Aim of the task:
Each line below should be retyped exactly, with no pictures.
····················
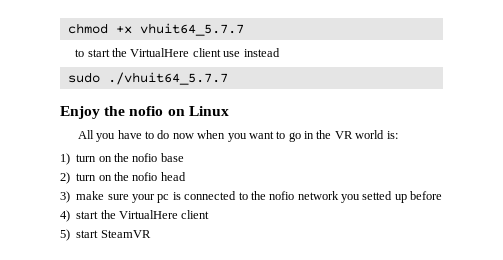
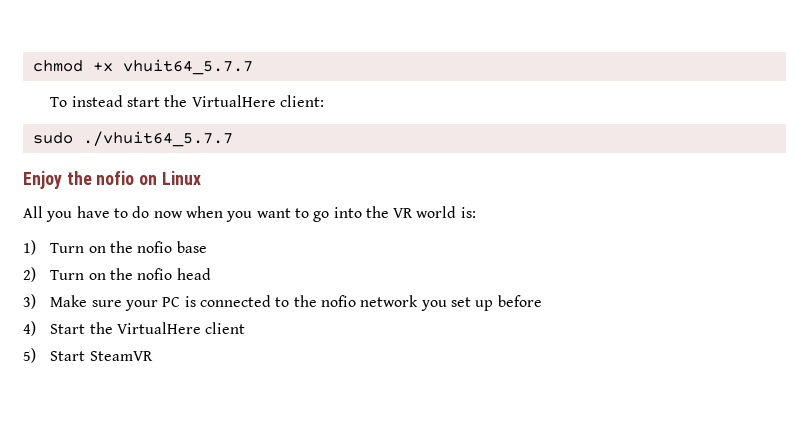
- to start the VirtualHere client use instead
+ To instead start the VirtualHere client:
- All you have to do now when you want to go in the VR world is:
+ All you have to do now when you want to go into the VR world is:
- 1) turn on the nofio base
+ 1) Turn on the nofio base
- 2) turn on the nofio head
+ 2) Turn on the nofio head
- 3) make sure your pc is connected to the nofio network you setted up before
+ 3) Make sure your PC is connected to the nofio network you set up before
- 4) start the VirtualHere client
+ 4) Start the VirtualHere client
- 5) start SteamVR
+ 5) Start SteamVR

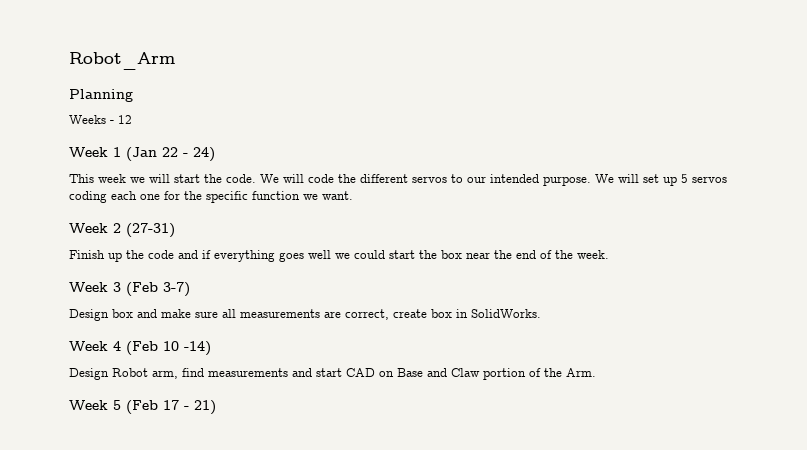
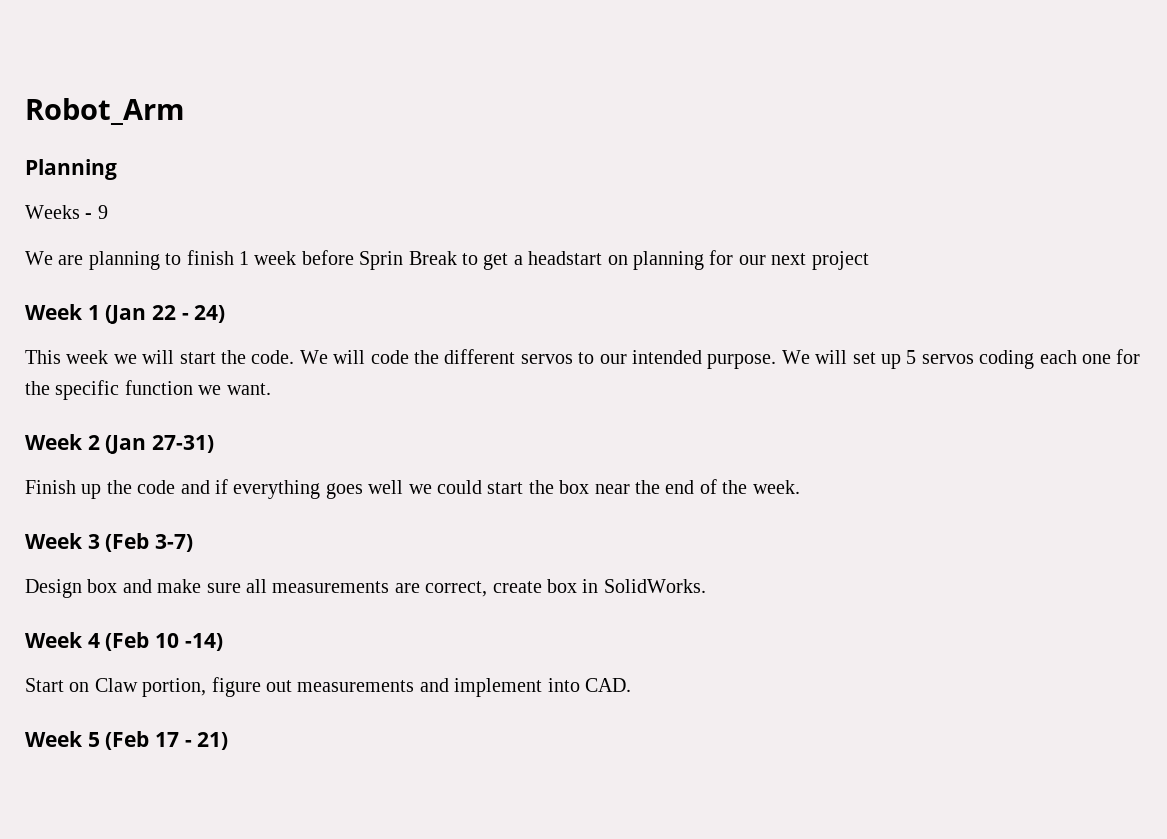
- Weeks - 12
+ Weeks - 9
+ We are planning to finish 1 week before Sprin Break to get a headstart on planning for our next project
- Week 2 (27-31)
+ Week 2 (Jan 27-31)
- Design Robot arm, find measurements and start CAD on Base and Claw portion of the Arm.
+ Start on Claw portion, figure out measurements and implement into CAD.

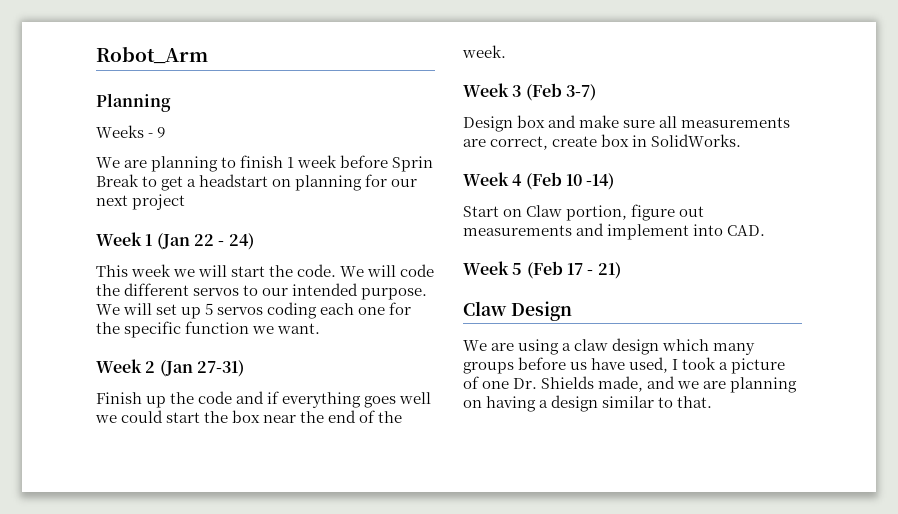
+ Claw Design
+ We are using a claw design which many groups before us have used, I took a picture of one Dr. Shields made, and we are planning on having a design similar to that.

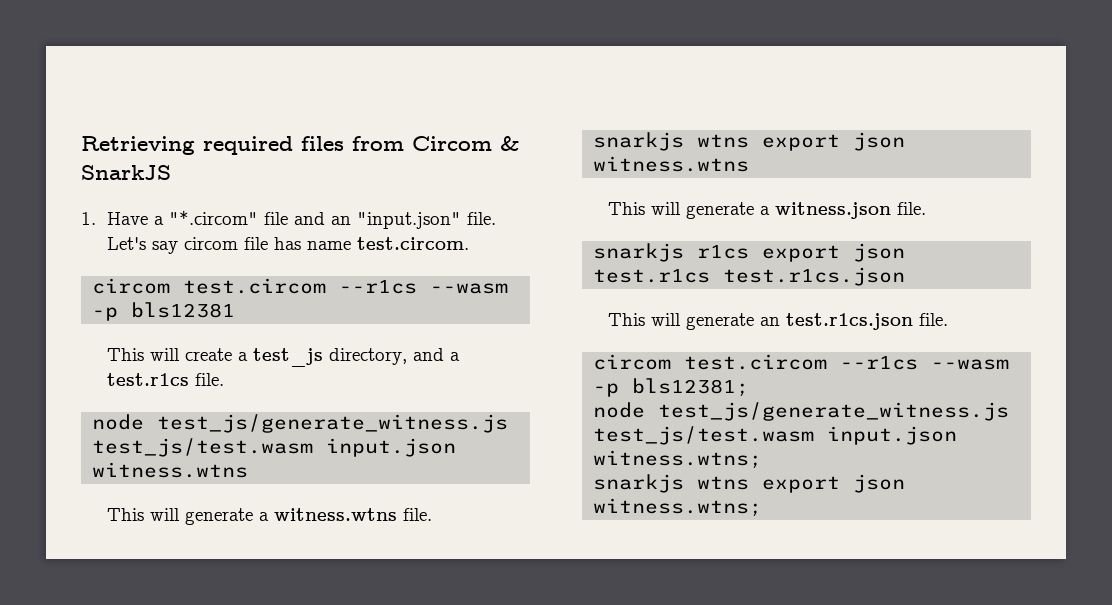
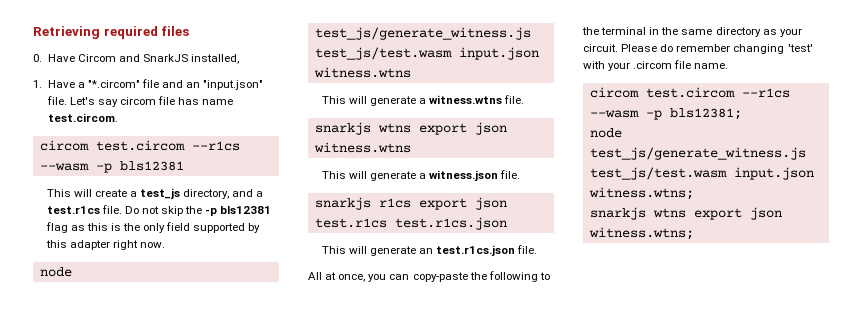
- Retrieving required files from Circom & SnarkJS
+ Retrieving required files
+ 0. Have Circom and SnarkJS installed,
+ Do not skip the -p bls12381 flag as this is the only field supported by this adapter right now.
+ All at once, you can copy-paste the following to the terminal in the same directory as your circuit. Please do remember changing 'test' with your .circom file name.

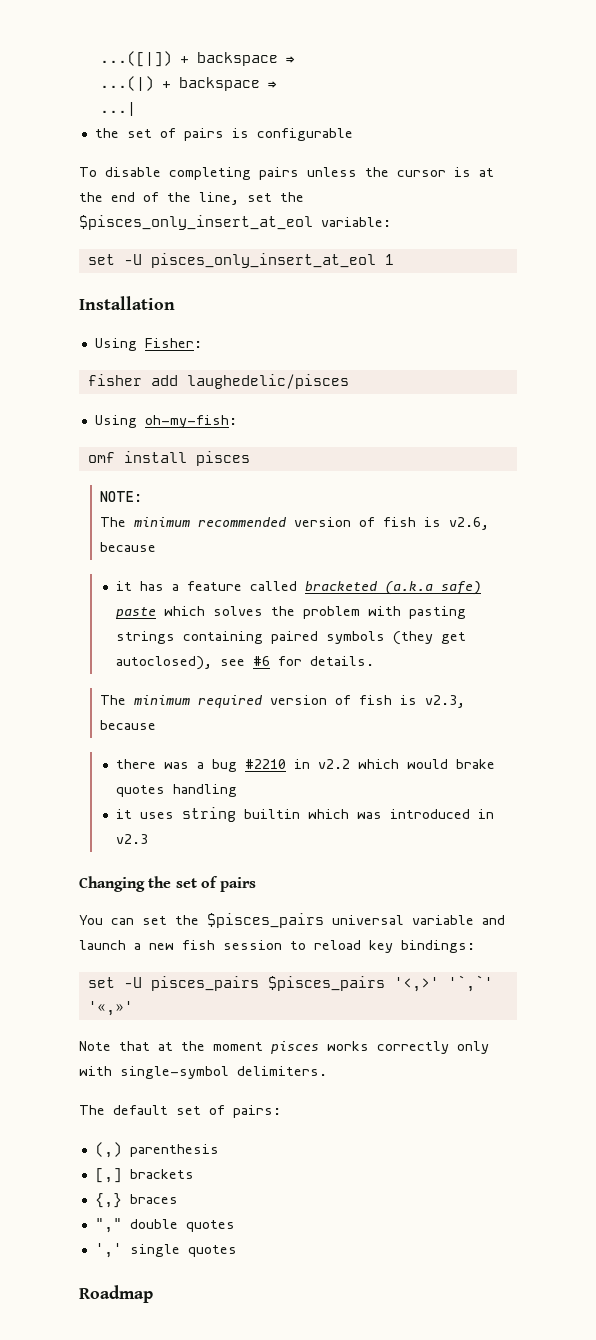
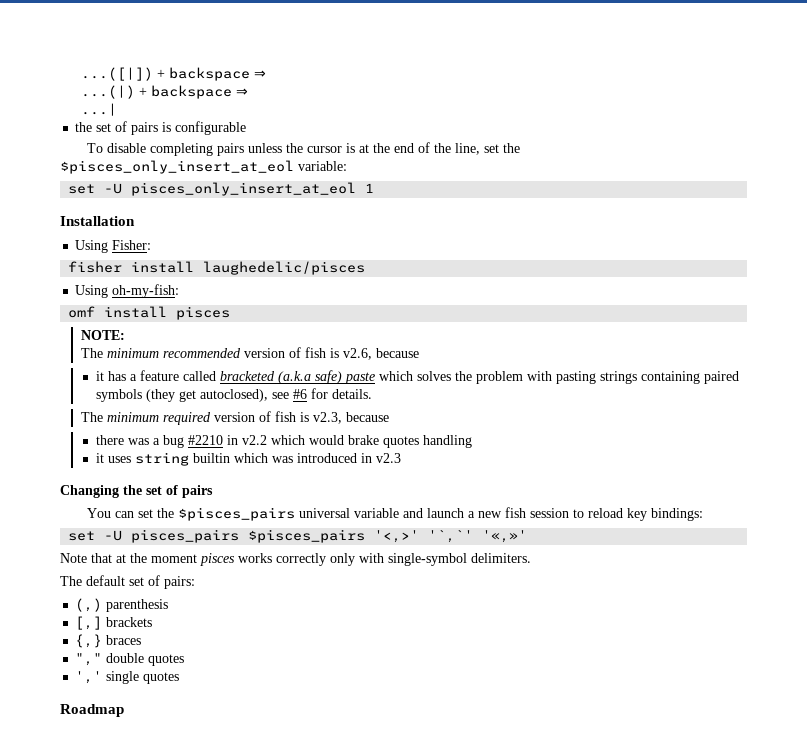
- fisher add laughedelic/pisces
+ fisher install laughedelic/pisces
····················
Response to the task:
- to start the VirtualHere client use instead
+ To instead start the VirtualHere client:
- All you have to do now when you want to go in the VR world is:
+ All you have to do now when you want to go into the VR world is:
- 1) turn on the nofio base
+ 1) Turn on the nofio base
- 2) turn on the nofio head
+ 2) Turn on the nofio head
- 3) make sure your pc is connected to the nofio network you setted up before
+ 3) Make sure your PC is connected to the nofio network you set up before
- 4) start the VirtualHere client
+ 4) Start the VirtualHere client
- 5) start SteamVR
+ 5) Start SteamVR

- Weeks - 12
+ Weeks - 9
+ We are planning to finish 1 week before Sprin Break to get a headstart on planning for our next project
- Week 2 (27-31)
+ Week 2 (Jan 27-31)
- Design Robot arm, find measurements and start CAD on Base and Claw portion of the Arm.
+ Start on Claw portion, figure out measurements and implement into CAD.

+ Claw Design
+ We are using a claw design which many groups before us have used, I took a picture of one Dr. Shields made, and we are planning on having a design similar to that.

- Retrieving required files from Circom & SnarkJS
+ Retrieving required files
+ 0. Have Circom and SnarkJS installed,
+ Do not skip the -p bls12381 flag as this is the only field supported by this adapter right now.
+ All at once, you can copy-paste the following to the terminal in the same directory as your circuit. Please do remember changing 'test' with your .circom file name.

- fisher add laughedelic/pisces
+ fisher install laughedelic/pisces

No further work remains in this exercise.